YOUR INSTRUCTIONS:
The full data must be written out exactly, with every line included.

Start of Block

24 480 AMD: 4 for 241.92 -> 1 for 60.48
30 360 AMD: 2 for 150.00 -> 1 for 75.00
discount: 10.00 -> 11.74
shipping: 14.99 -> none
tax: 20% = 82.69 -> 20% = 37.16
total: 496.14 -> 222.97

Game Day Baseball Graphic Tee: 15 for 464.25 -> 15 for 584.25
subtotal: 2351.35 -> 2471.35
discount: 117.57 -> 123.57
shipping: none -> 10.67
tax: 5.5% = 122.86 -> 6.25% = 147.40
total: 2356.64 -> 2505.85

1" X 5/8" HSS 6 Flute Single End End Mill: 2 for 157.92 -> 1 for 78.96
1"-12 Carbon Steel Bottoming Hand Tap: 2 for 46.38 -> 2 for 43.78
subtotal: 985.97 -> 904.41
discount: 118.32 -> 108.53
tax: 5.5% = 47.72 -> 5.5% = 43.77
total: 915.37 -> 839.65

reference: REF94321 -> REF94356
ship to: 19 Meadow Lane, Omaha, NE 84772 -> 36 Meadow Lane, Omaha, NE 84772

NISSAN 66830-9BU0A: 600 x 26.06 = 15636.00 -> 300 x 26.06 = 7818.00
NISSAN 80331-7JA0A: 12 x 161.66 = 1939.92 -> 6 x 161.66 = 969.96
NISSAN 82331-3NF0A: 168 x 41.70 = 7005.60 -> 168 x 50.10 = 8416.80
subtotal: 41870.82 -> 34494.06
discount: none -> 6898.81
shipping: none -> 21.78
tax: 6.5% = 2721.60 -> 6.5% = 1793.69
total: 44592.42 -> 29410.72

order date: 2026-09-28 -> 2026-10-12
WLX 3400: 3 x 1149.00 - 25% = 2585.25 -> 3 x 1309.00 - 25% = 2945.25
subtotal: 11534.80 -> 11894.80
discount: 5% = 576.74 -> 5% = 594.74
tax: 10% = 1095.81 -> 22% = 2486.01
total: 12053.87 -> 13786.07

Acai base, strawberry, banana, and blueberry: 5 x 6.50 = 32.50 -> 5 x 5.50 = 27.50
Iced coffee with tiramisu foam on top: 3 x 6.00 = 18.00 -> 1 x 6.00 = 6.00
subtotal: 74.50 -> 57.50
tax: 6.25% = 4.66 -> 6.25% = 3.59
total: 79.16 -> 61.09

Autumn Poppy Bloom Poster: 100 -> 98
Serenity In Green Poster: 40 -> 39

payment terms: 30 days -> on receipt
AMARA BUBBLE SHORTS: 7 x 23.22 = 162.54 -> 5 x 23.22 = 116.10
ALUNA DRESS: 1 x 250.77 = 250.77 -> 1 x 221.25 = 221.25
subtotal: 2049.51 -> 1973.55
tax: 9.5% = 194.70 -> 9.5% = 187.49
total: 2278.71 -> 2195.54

End of Block

SOLUTION TO THE PROBLEM:
24 480 AMD: 4 for 241.92 -> 1 for 60.48
30 360 AMD: 2 for 150.00 -> 1 for 75.00
discount: 10.00 -> 11.74
shipping: 14.99 -> none
tax: 20% = 82.69 -> 20% = 37.16
total: 496.14 -> 222.97

Game Day Baseball Graphic Tee: 15 for 464.25 -> 15 for 584.25
subtotal: 2351.35 -> 2471.35
discount: 117.57 -> 123.57
shipping: none -> 10.67
tax: 5.5% = 122.86 -> 6.25% = 147.40
total: 2356.64 -> 2505.85

1" X 5/8" HSS 6 Flute Single End End Mill: 2 for 157.92 -> 1 for 78.96
1"-12 Carbon Steel Bottoming Hand Tap: 2 for 46.38 -> 2 for 43.78
subtotal: 985.97 -> 904.41
discount: 118.32 -> 108.53
tax: 5.5% = 47.72 -> 5.5% = 43.77
total: 915.37 -> 839.65

reference: REF94321 -> REF94356
ship to: 19 Meadow Lane, Omaha, NE 84772 -> 36 Meadow Lane, Omaha, NE 84772

NISSAN 66830-9BU0A: 600 x 26.06 = 15636.00 -> 300 x 26.06 = 7818.00
NISSAN 80331-7JA0A: 12 x 161.66 = 1939.92 -> 6 x 161.66 = 969.96
NISSAN 82331-3NF0A: 168 x 41.70 = 7005.60 -> 168 x 50.10 = 8416.80
subtotal: 41870.82 -> 34494.06
discount: none -> 6898.81
shipping: none -> 21.78
tax: 6.5% = 2721.60 -> 6.5% = 1793.69
total: 44592.42 -> 29410.72

order date: 2026-09-28 -> 2026-10-12
WLX 3400: 3 x 1149.00 - 25% = 2585.25 -> 3 x 1309.00 - 25% = 2945.25
subtotal: 11534.80 -> 11894.80
discount: 5% = 576.74 -> 5% = 594.74
tax: 10% = 1095.81 -> 22% = 2486.01
total: 12053.87 -> 13786.07

Acai base, strawberry, banana, and blueberry: 5 x 6.50 = 32.50 -> 5 x 5.50 = 27.50
Iced coffee with tiramisu foam on top: 3 x 6.00 = 18.00 -> 1 x 6.00 = 6.00
subtotal: 74.50 -> 57.50
tax: 6.25% = 4.66 -> 6.25% = 3.59
total: 79.16 -> 61.09

Autumn Poppy Bloom Poster: 100 -> 98
Serenity In Green Poster: 40 -> 39

payment terms: 30 days -> on receipt
AMARA BUBBLE SHORTS: 7 x 23.22 = 162.54 -> 5 x 23.22 = 116.10
ALUNA DRESS: 1 x 250.77 = 250.77 -> 1 x 221.25 = 221.25
subtotal: 2049.51 -> 1973.55
tax: 9.5% = 194.70 -> 9.5% = 187.49
total: 2278.71 -> 2195.54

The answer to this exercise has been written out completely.